Most commonly, the ITBand, which attaches at the top of the shin (but originates at the hip) will be the source of pain or tenderness. But the cause of the pain is weakness in another hip muscle(s). Finding the weak muscle is a good place to start. The cause is most commonly the glute medius muscle (like a smaller glute, situated laterally on the hip). This is actually attached to the ITband, which runs down the side of your thigh before attaching on the top of the shin (where it becomes painful, hence the knee pain).

So in short, a muscle to look at is the glute meduis. The easiest way, although somewhat vague way to describe how to test this is to test your balance. confirming what's tight is quite difficult over the internet (hence the recommendation to see specialist), however, strengthen what's weak a lone can go a long way in fixing things like this.

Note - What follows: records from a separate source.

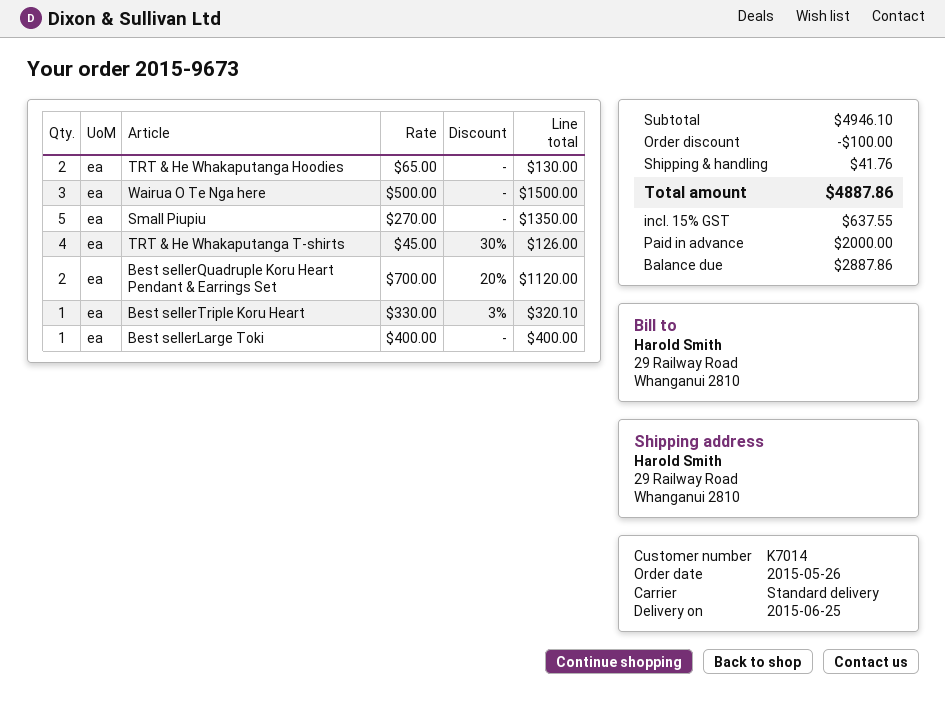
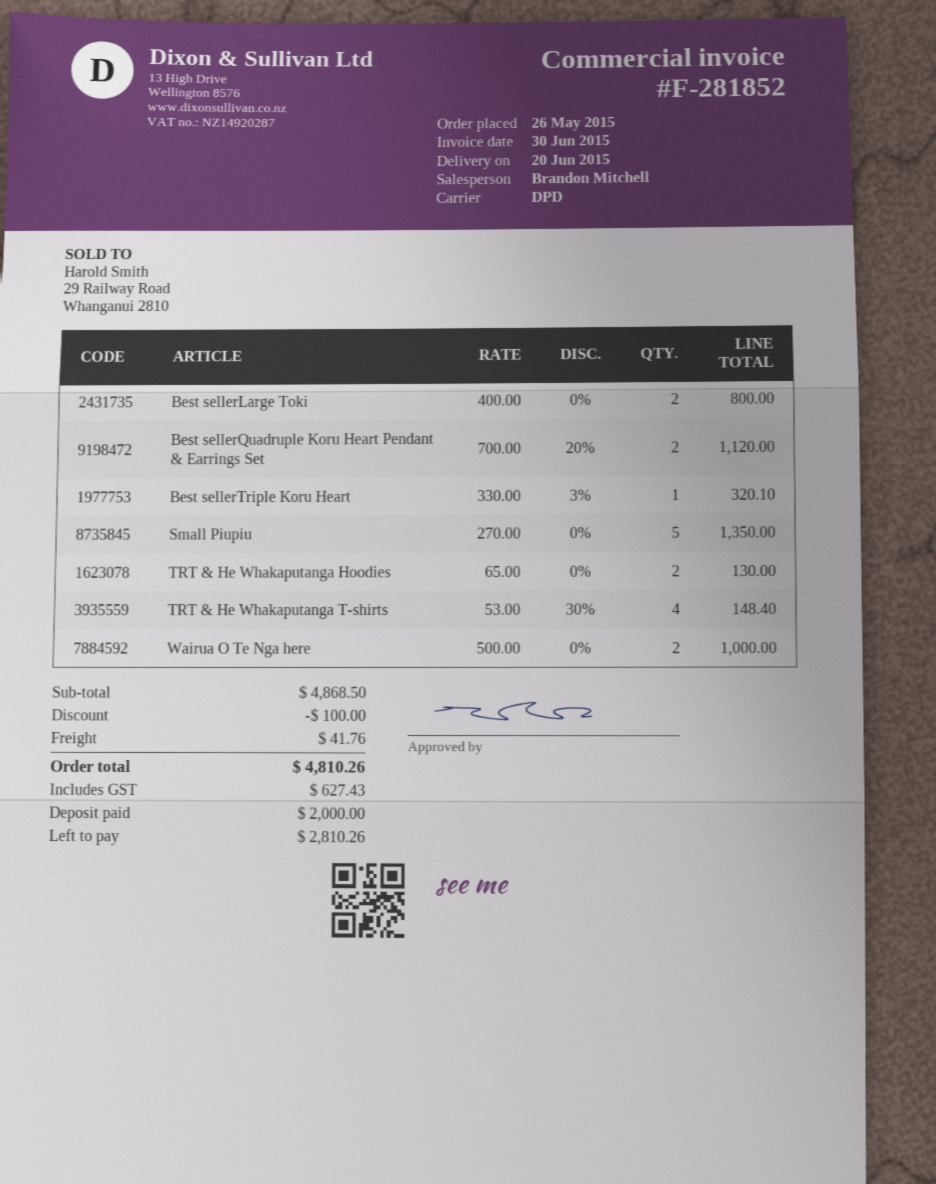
delivery date: 2015-06-25 -> 2015-06-20
shipping method: standard -> DPD
Wairua O Te Nga here: 3 x 500.00 = 1500.00 -> 2 x 500.00 = 1000.00
TRT & He Whakaputanga T-shirts: 4 x 45.00 - 30% = 126.00 -> 4 x 53.00 - 30% = 148.40
Best sellerLarge Toki: 1 x 400.00 = 400.00 -> 2 x 400.00 = 800.00
subtotal: 4946.10 -> 4868.50
tax: 637.55 -> 627.43
total: 4887.86 -> 4810.26
balance: 2887.86 -> 2810.26

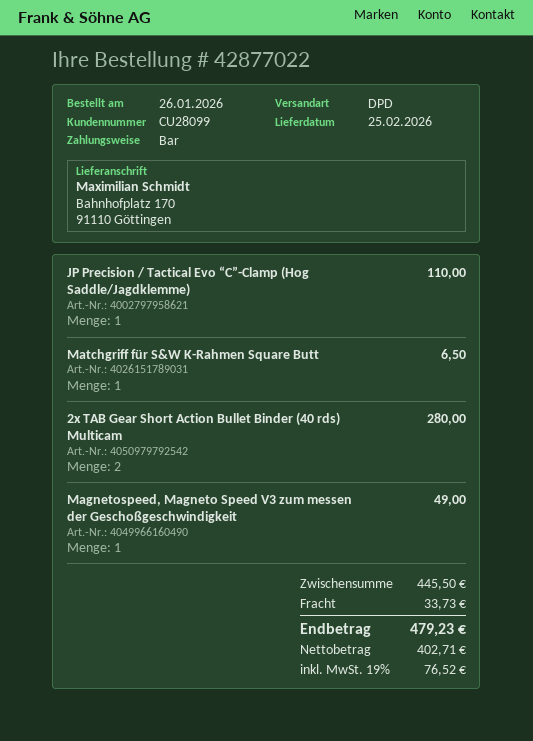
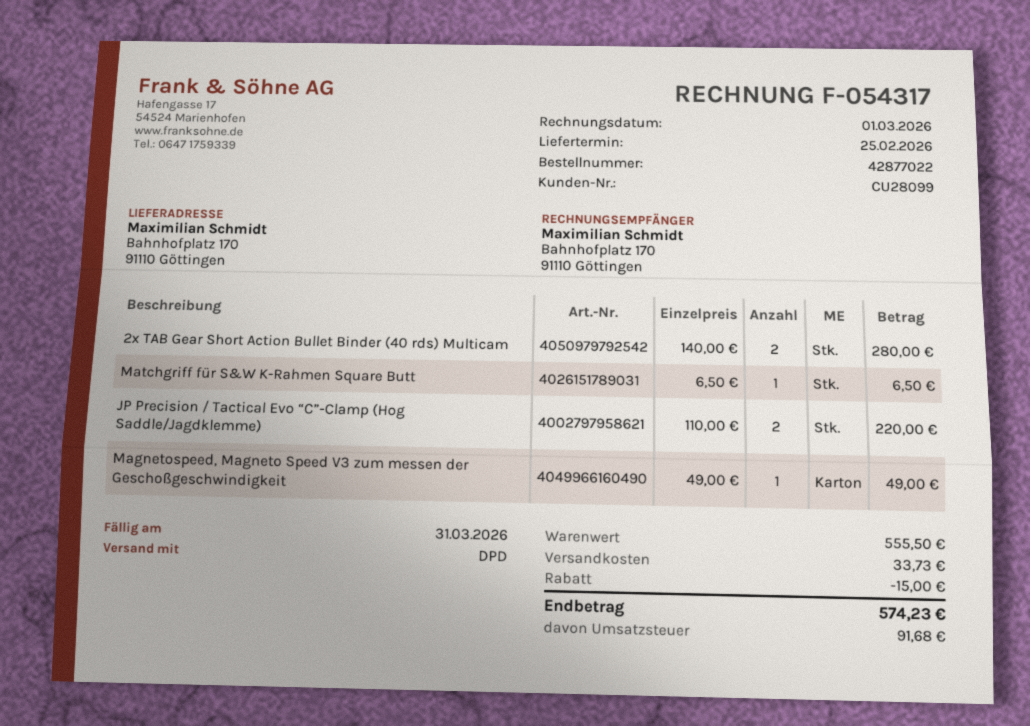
JP Precision / Tactical Evo “C”-Clamp (Hog Saddle/Jagdklemme): 1 for 110.00 -> 2 for 220.00
subtotal: 445.50 -> 555.50
discount: none -> 15.00
tax: 76.52 -> 91.68
total: 479.23 -> 574.23

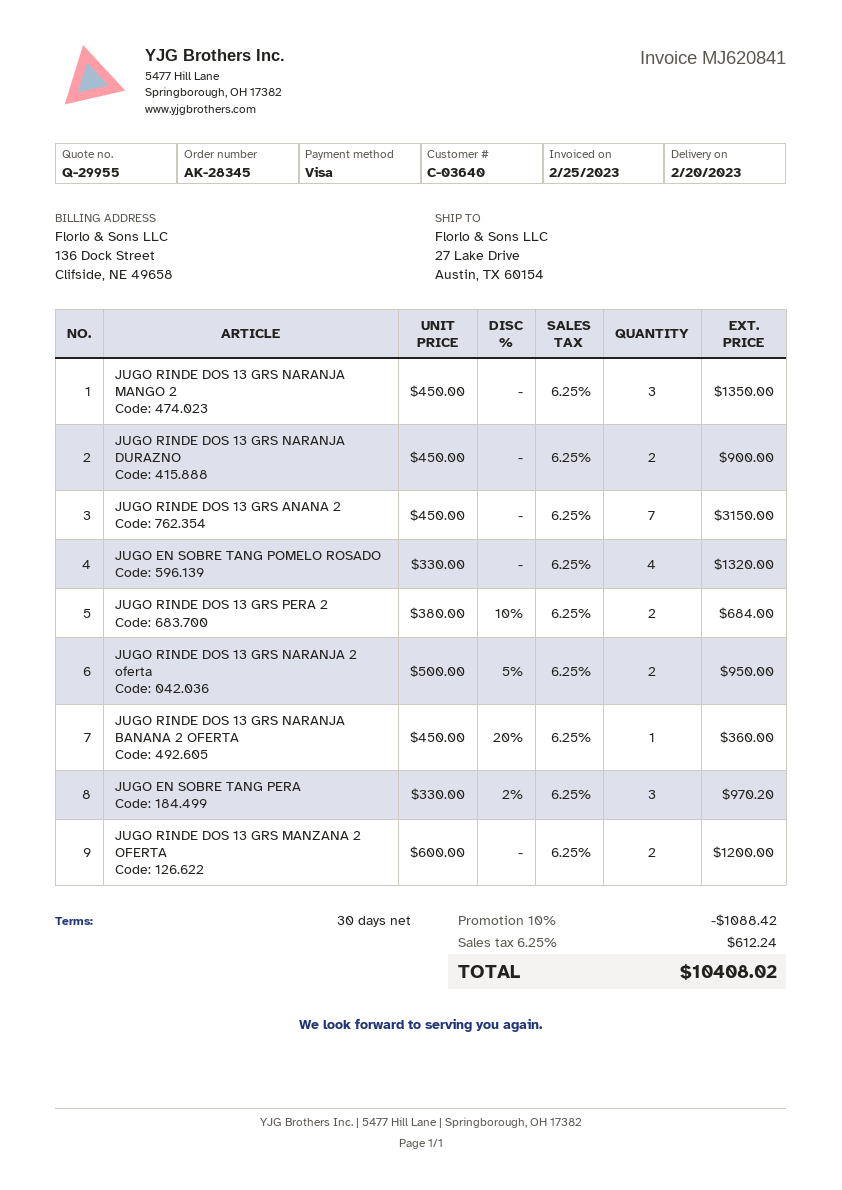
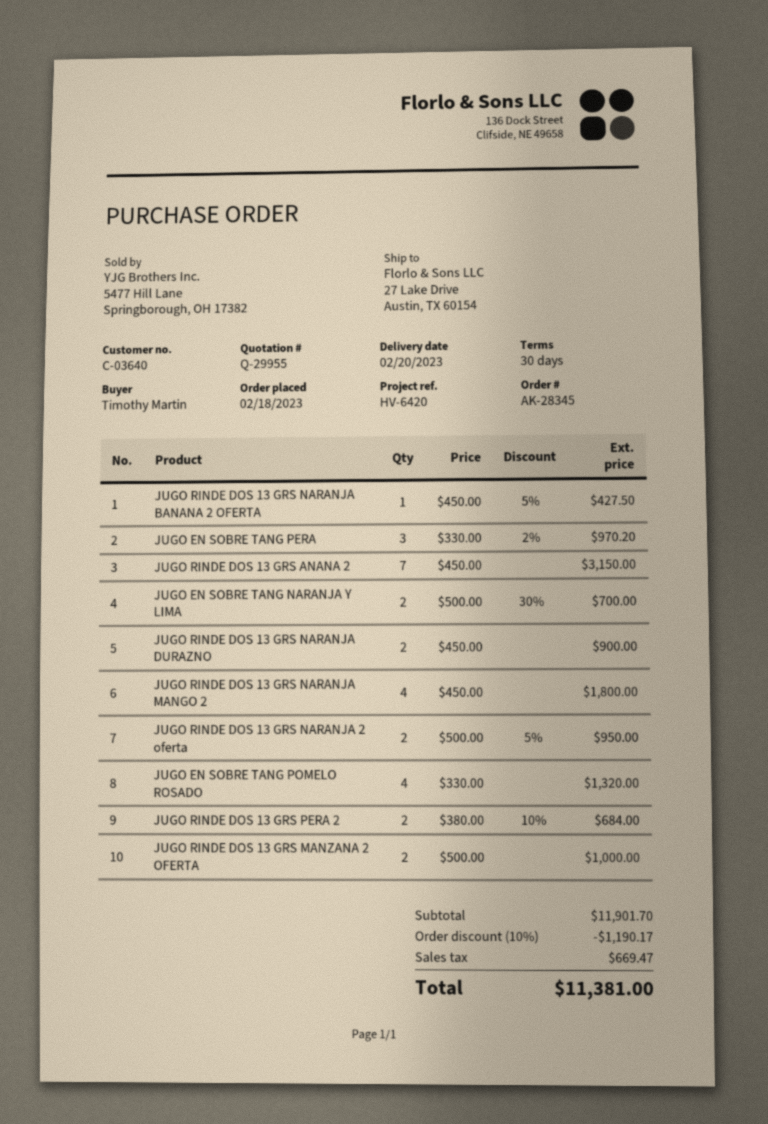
JUGO RINDE DOS 13 GRS NARANJA MANGO 2: 3 x 450.00 = 1350.00 -> 4 x 450.00 = 1800.00
JUGO RINDE DOS 13 GRS NARANJA BANANA 2 OFERTA: 1 x 450.00 - 20% = 360.00 -> 1 x 450.00 - 5% = 427.50
JUGO RINDE DOS 13 GRS MANZANA 2 OFERTA: 2 x 600.00 = 1200.00 -> 2 x 500.00 = 1000.00
JUGO EN SOBRE TANG NARANJA Y LIMA: none -> 2 x 500.00 - 30% = 700.00
discount: 10% = 1088.42 -> 10% = 1190.17
tax: 612.24 -> 669.47
total: 10408.02 -> 11381.00

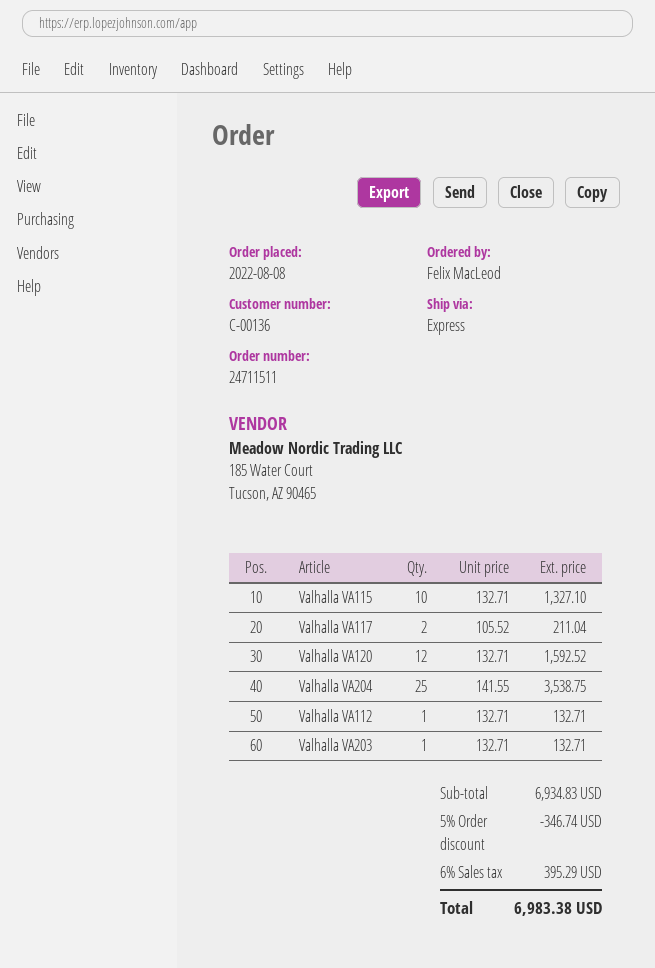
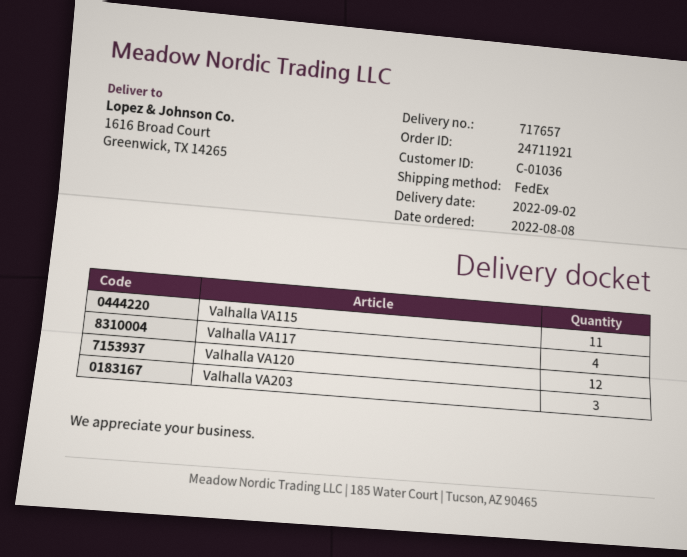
order number: 24711511 -> 24711921
customer number: C-00136 -> C-01036
shipping method: express -> FedEx
Valhalla VA115: 10 -> 11
Valhalla VA117: 2 -> 4
Valhalla VA204: 25 -> none
Valhalla VA112: 1 -> none
Valhalla VA203: 1 -> 3

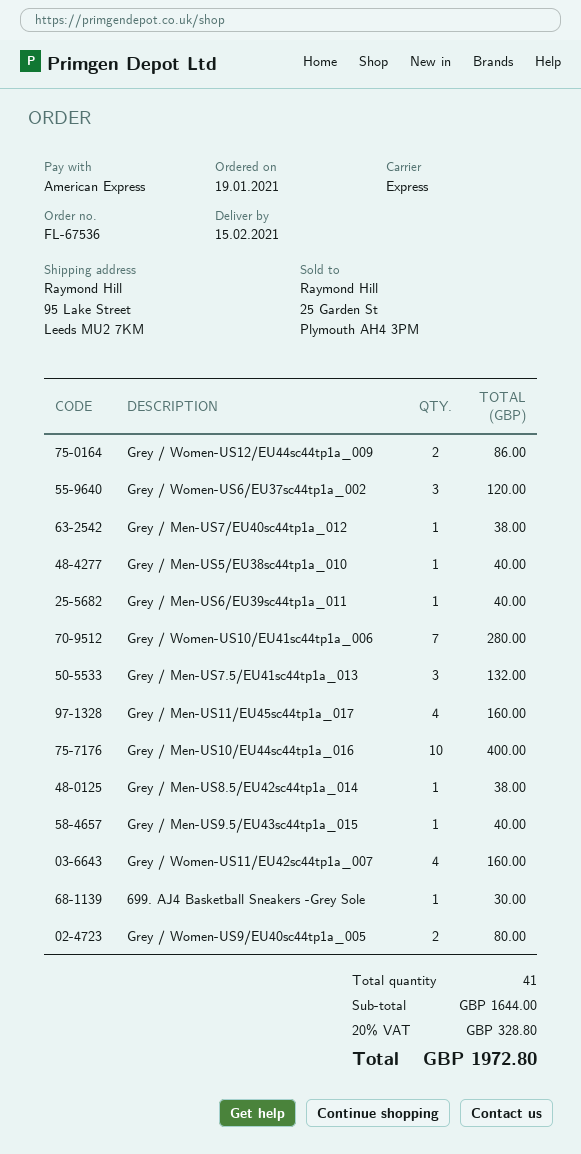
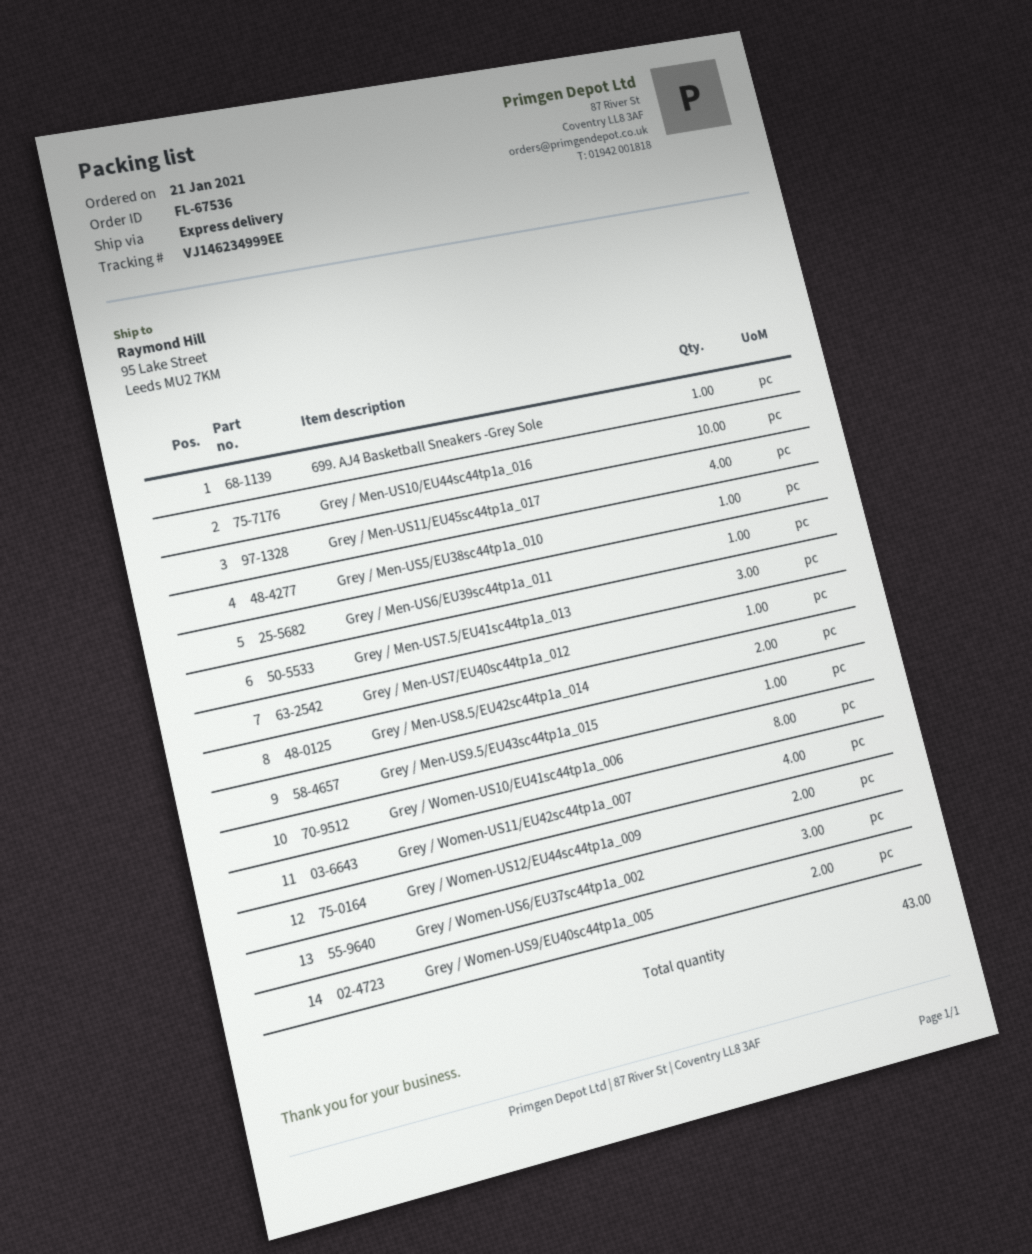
order date: 2021-01-19 -> 2021-01-21
Grey / Women-US10/EU41sc44tp1a_006: 7 -> 8
Grey / Men-US8.5/EU42sc44tp1a_014: 1 -> 2
total quantity: 41 -> 43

Here's a good blog post on Glute meduis, along with some exercises that will target it directly. If they are very weak, you will know because you will get fatigued quite quickly. I especially like 'bowler squats'. Actually, I like all of them, and do them regularly. But I find bowler squats are good for getting you ready to do single leg unsupported exercises. Also, Tony Gentilcore is a well respected coach, but has quite a funny, sarcastic writing style (especially in his blog) - don't let it put you off, as the information is very good.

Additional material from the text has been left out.